*RECORDED DATA*
┄┄┄┄┄┄┄┄┄┄
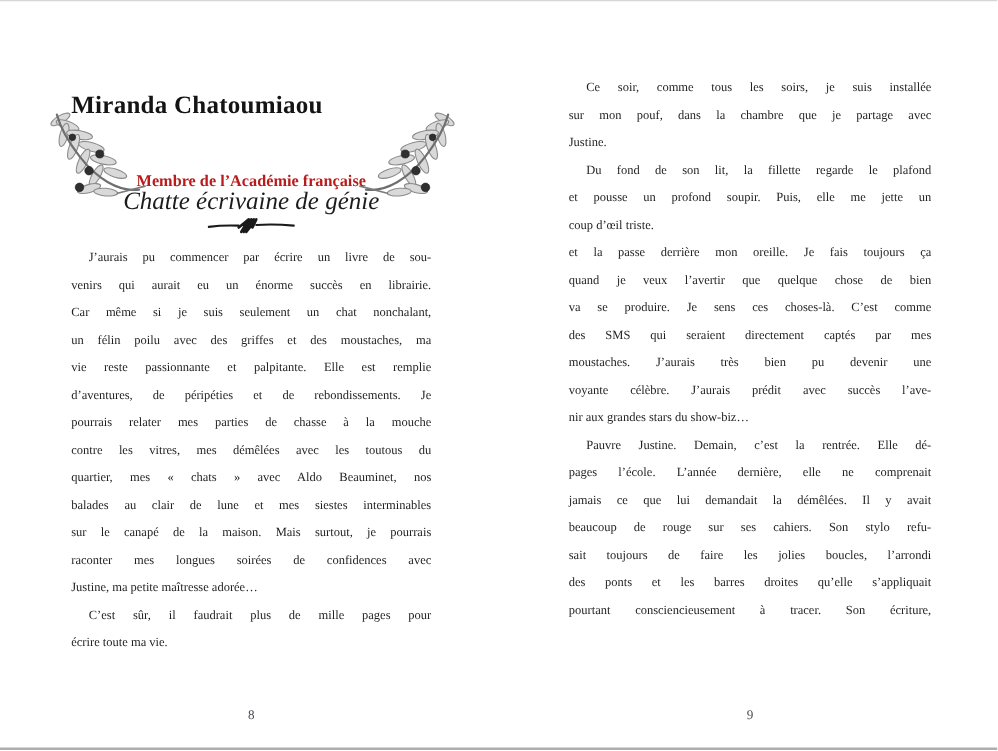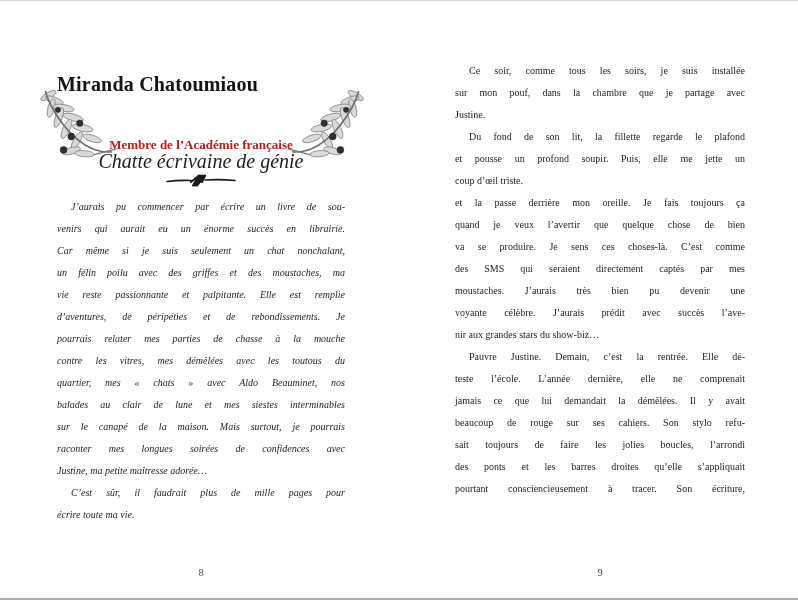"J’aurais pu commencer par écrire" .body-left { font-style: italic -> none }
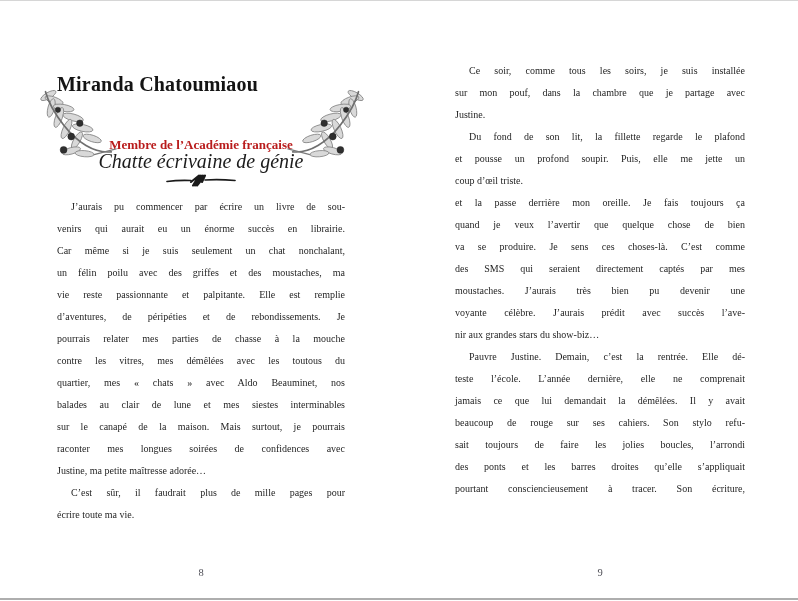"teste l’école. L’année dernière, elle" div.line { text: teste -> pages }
┄┄┄┄┄┄┄┄┄┄
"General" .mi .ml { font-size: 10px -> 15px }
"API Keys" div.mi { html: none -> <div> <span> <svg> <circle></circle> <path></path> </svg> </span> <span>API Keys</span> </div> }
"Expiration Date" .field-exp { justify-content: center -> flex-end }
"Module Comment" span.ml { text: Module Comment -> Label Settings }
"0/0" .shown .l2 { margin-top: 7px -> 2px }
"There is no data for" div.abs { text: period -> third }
┄┄┄┄┄┄┄┄┄┄
Could you repeat, exactly, only the lines above starting at the one that has "pu commencer par" and stopping after the one that has "text: teste ->", without the pictures?

"J’aurais pu commencer par écrire" .body-left { font-style: italic -> none }
"teste l’école. L’année dernière, elle" div.line { text: teste -> pages }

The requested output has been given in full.